I have the same problem swimming that I have running: a dominant right side. My right arm has good form and a strong pull, and my left arm (or whole left side) is not doing much work at all. During my intra-blogpost swim, when I forced myself to breath on the left, even with a pull-buoy, my left arm didn't feel like it was grabbing any water at all. It was being dragged through the water while the other side did all the work. I had to consciously focus and work to keep that elbow high. And when I did, I started to feel the water again (I hadn't even noticed I had lost my feel for the water on that side!). By the end of my swim, things were starting to feel "right" again in the water - I was even able to bilateral breathe like my old high-school self. (The reason I remember how good I was at bilateral breathing was because my coach used to give me hand signals for pace during long-distance races like the 1000 or the 1650 - I distinctly remember telling him it didn't matter which side of the pool he was signaling from because I could turn my head to breathe either way.)

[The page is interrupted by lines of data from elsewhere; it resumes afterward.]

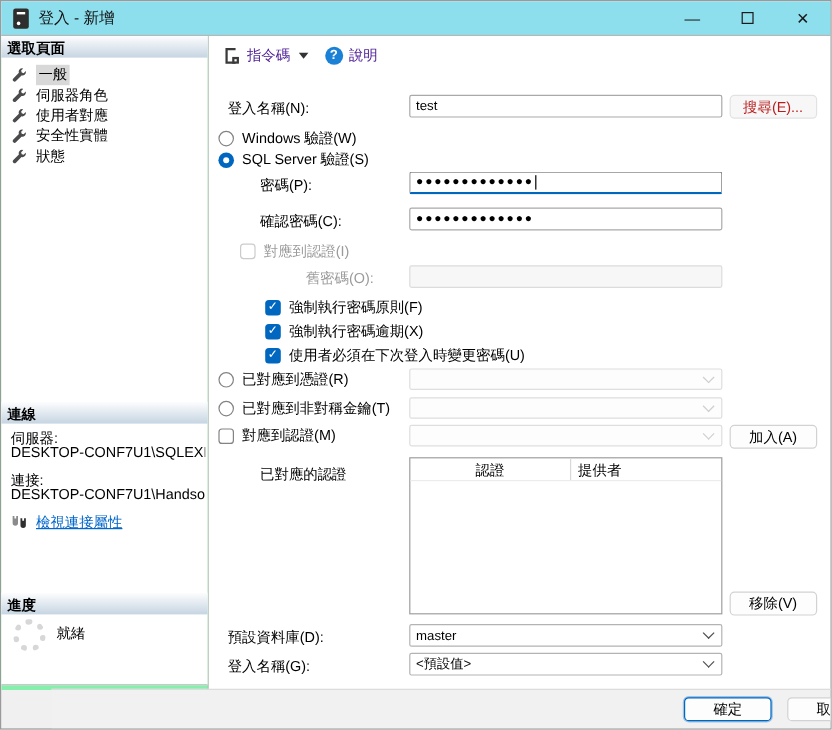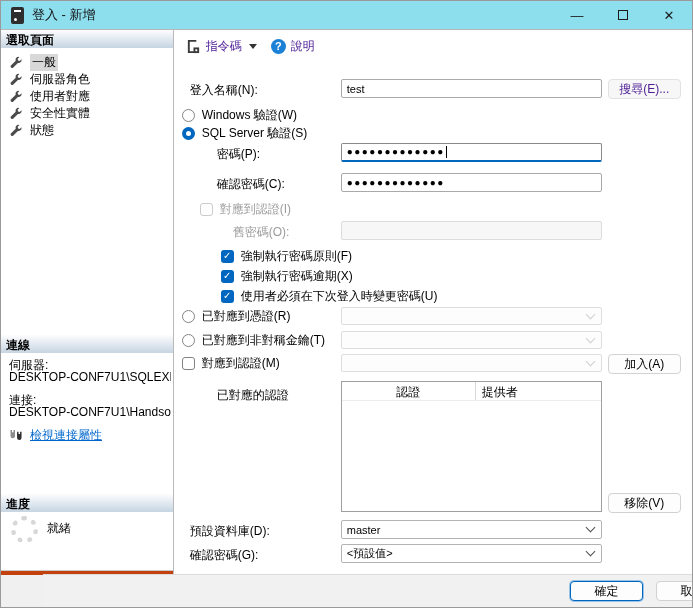"選取頁面" .sidebar { background: #c2410c -> #86efac }
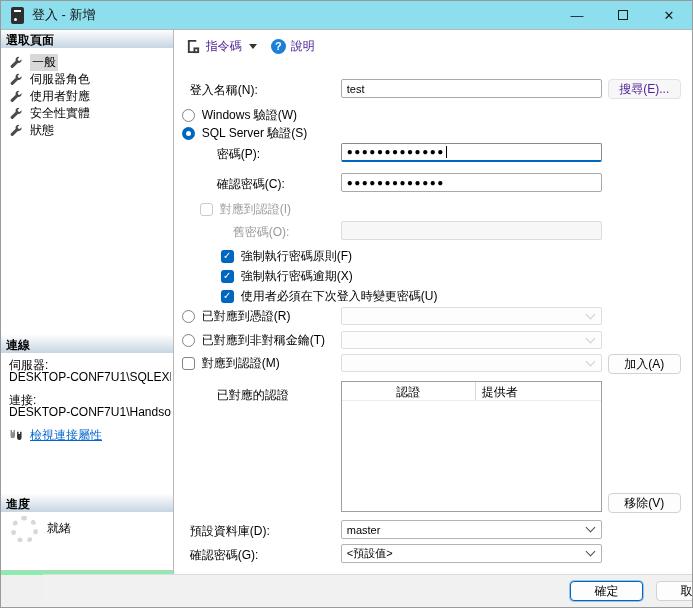"搜尋(E)..." .btn.disabled { color: #4c1d95 -> #b91c1c }
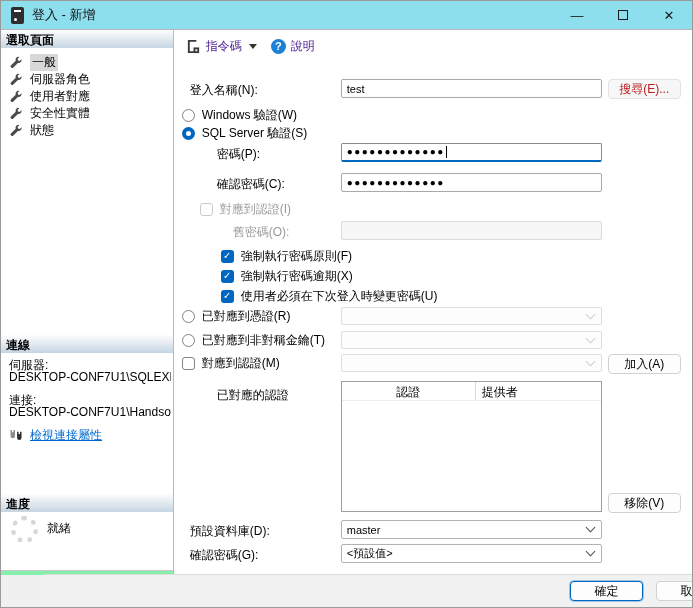"舊密碼(O):" div.abs { left: 59px -> 81px }
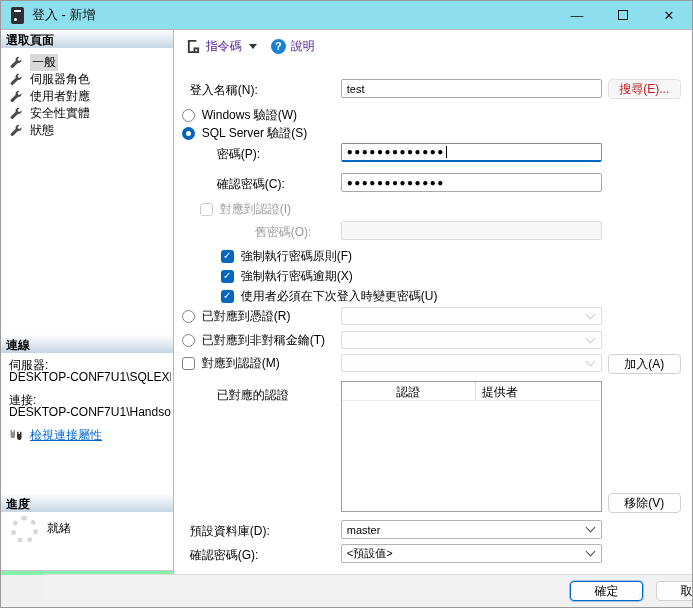"確認密碼(G):" div.abs { text: 確認密碼 -> 登入名稱 }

It won't be easy to rebuild my left strength, but I'm committed to this swim thing, and now at least I have a diagnosis and plan to move forward with tangible results. It's a nice change to have a learning experience like this - where I'm not sat on the sidelines during or after a race throwing up my hands in frustration and confusion (like so many times in the last few years). And I think that's what being an athlete is to me. It keeps me young not only because it works my body but because it makes me a perpetual student and engages my mind as well.